Pardon me for all Anthony Trollope fans who happen to read this post for what I am going to say may not be in line with your opinions but I’m saying the truth anyway.
Although I prefer ‘The Warden’ to ‘To Kill A Mockingbird’ in previous post, I must say the former falls short of my expectations. I know this is subjective and many will oppose my ideas of comparing ‘The Warden’ with some of my most-beloved titles but surely I have to use my own standard to decide whether of not ‘The Warden’ is really good or not according to MY OWN VERSION.
As I have often said in this blog, a story method is really important to me. I highly value beautiful words, very detailed descriptions and such in SHOWING KIND OF WAY. Not only this method allows my mind to wander, create its own kind of world, I feel so satisfied with this kind of beauty. I believe writing is an art. It’s the kind of human invention that not only feeds your mind but also more importantly entertains your soul.
Sadly to say, I don’t get emotionally nourished while reading ‘The Warden.’ I love its grand idea, the moral lesson it has conveyed but I have to admit the book has failed to give me a beauty. It’s too direct, I feel like I am so easily guarded while as a matter of fact I can guide myself, find another satisfaction other than the messages of the novel itself.
I have expected the book would present me with tiny details on people at that time, landscape background, more information about minor characters but I don’t get as much as I have wanted. The book is too wise as well, particularly about Mr. Harding and John Bold, whom I describe as too perfect fictional characters.
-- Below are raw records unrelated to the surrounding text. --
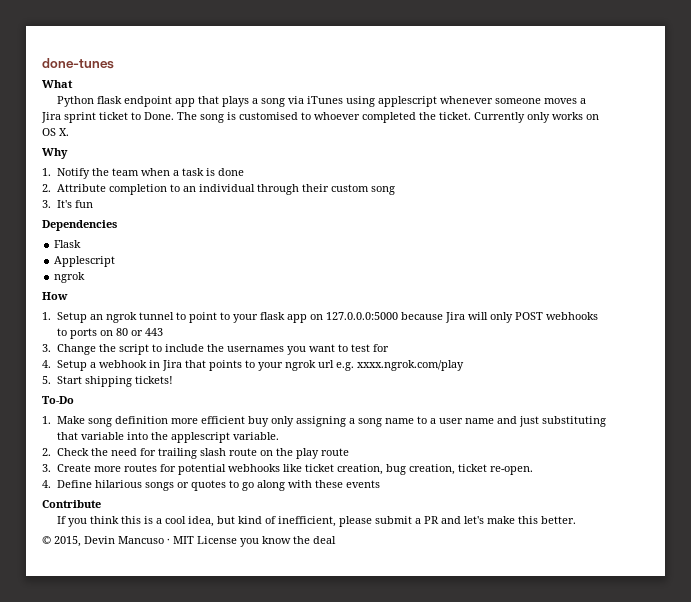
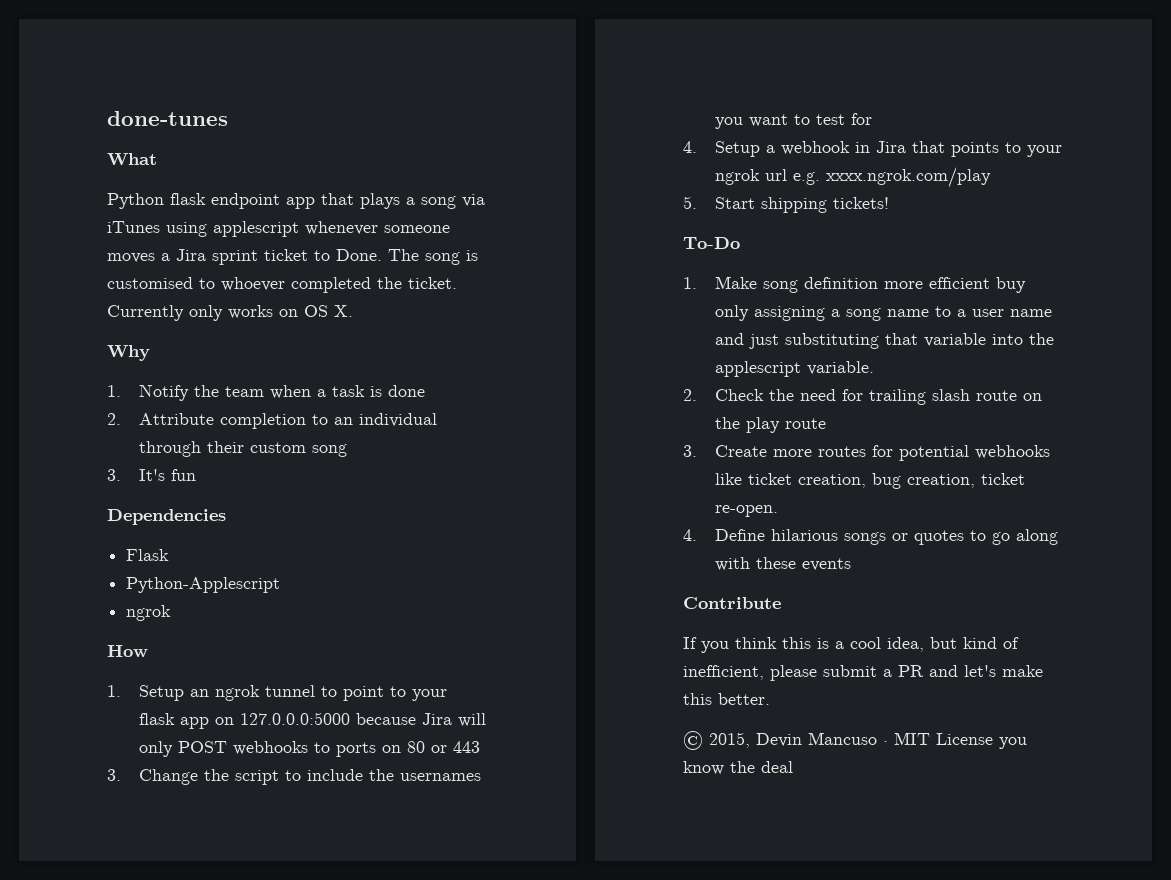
- Applescript
+ Python-Applescript

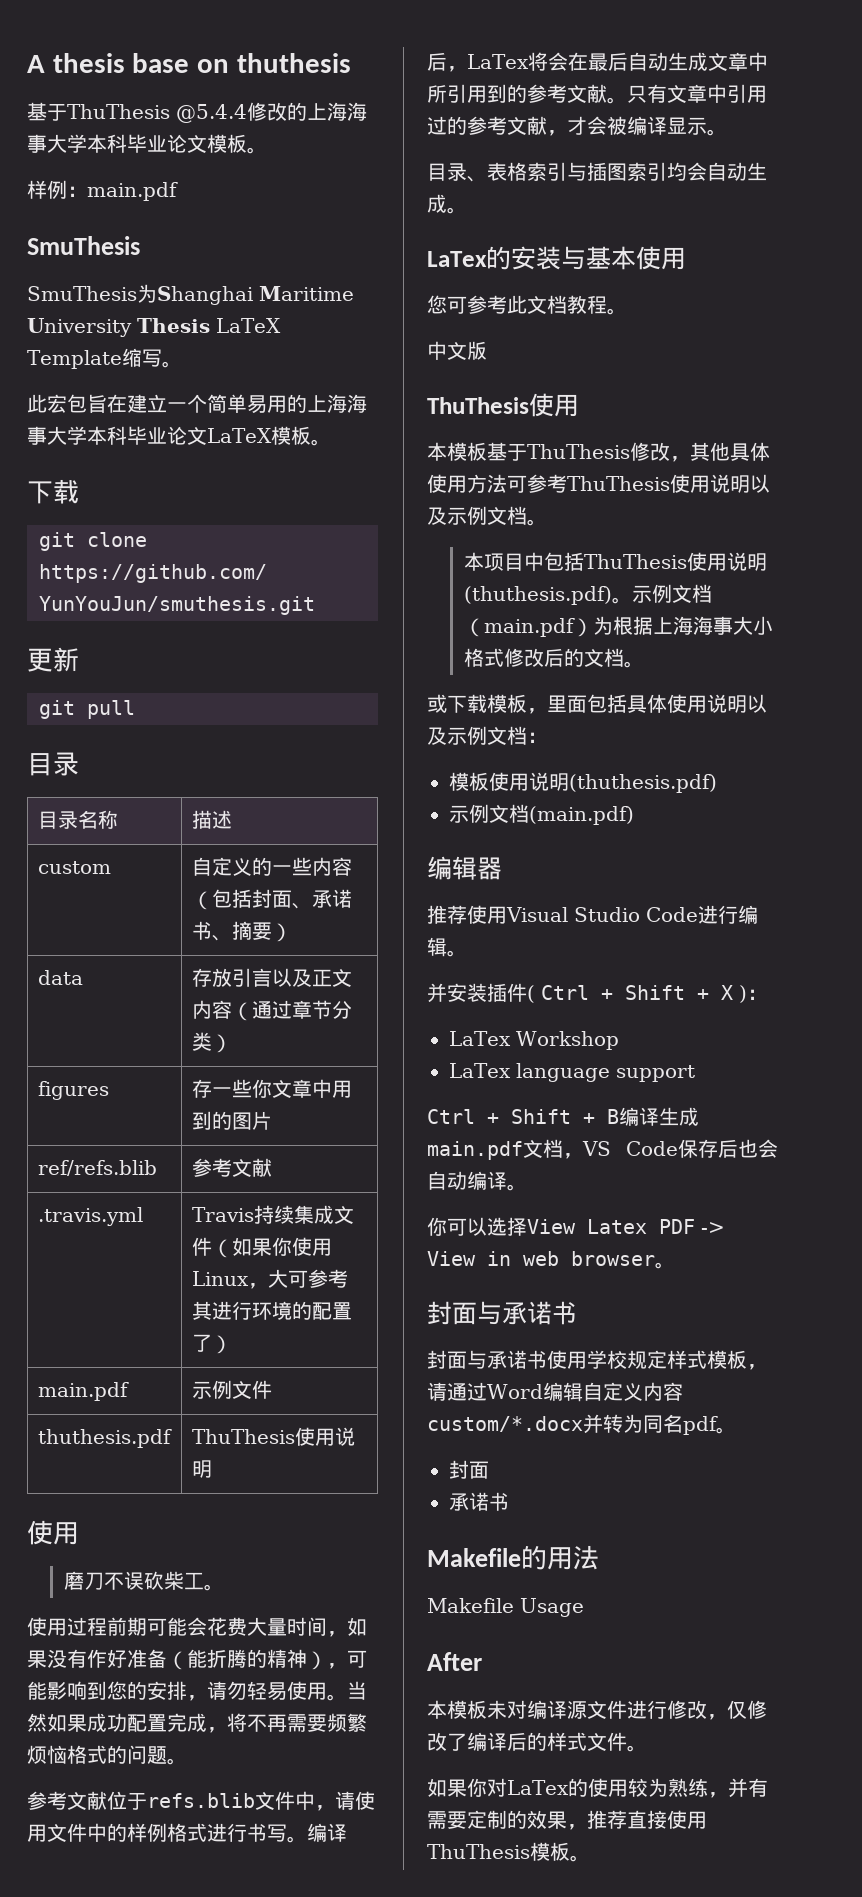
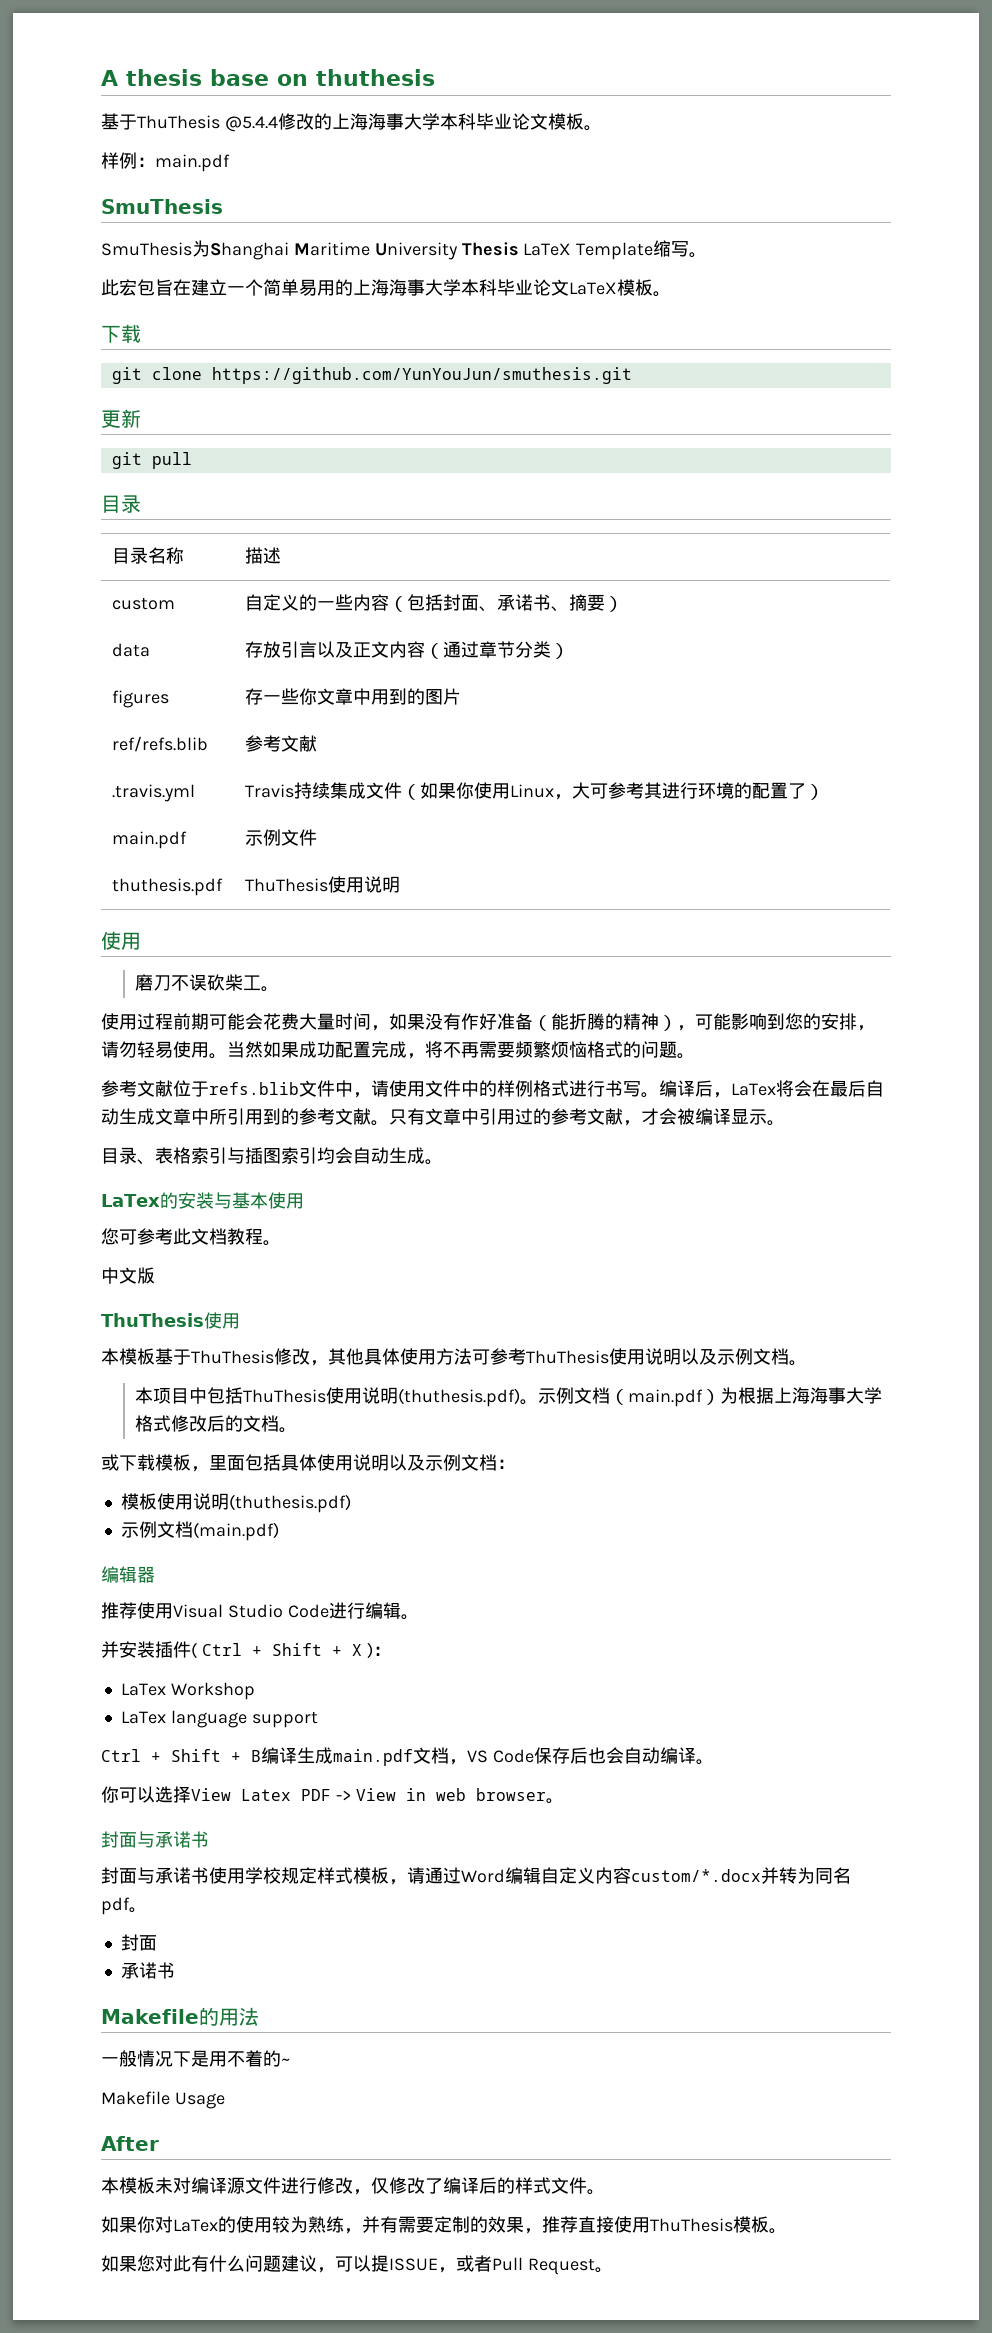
- 示例文档（main.pdf）为根据上海海事大小格式修改后的文档。
+ 示例文档（main.pdf）为根据上海海事大学格式修改后的文档。
+ 一般情况下是用不着的~
+ 如果您对此有什么问题建议，可以提ISSUE，或者Pull Request。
I am not a Victorian literature expert or so but after reading a number of really great titles mostly by Thomas Hardy, I sadly say ‘The Warden’ is well below Hardy’s works. Again, this can be so subjective but Hardy’s works or Elizabeth Gaskell’s are much more … satisfying, whatever that means to each and every reader. But the wholeness sensation that follows after completing reading their books is beyond words to express them all. Although I prefer Hardy to Gaskell in general, Gaskell’s ‘Mary Barton’ is such an exception in terms of language.
By that comparisons, I brutally honest conclude ‘The Warden’ is a flat reading. May be I should read another Trollope’s title but given the first plain reading experience with ‘The Warden’, I am not going to give a second try to read his another work, at least for the moment.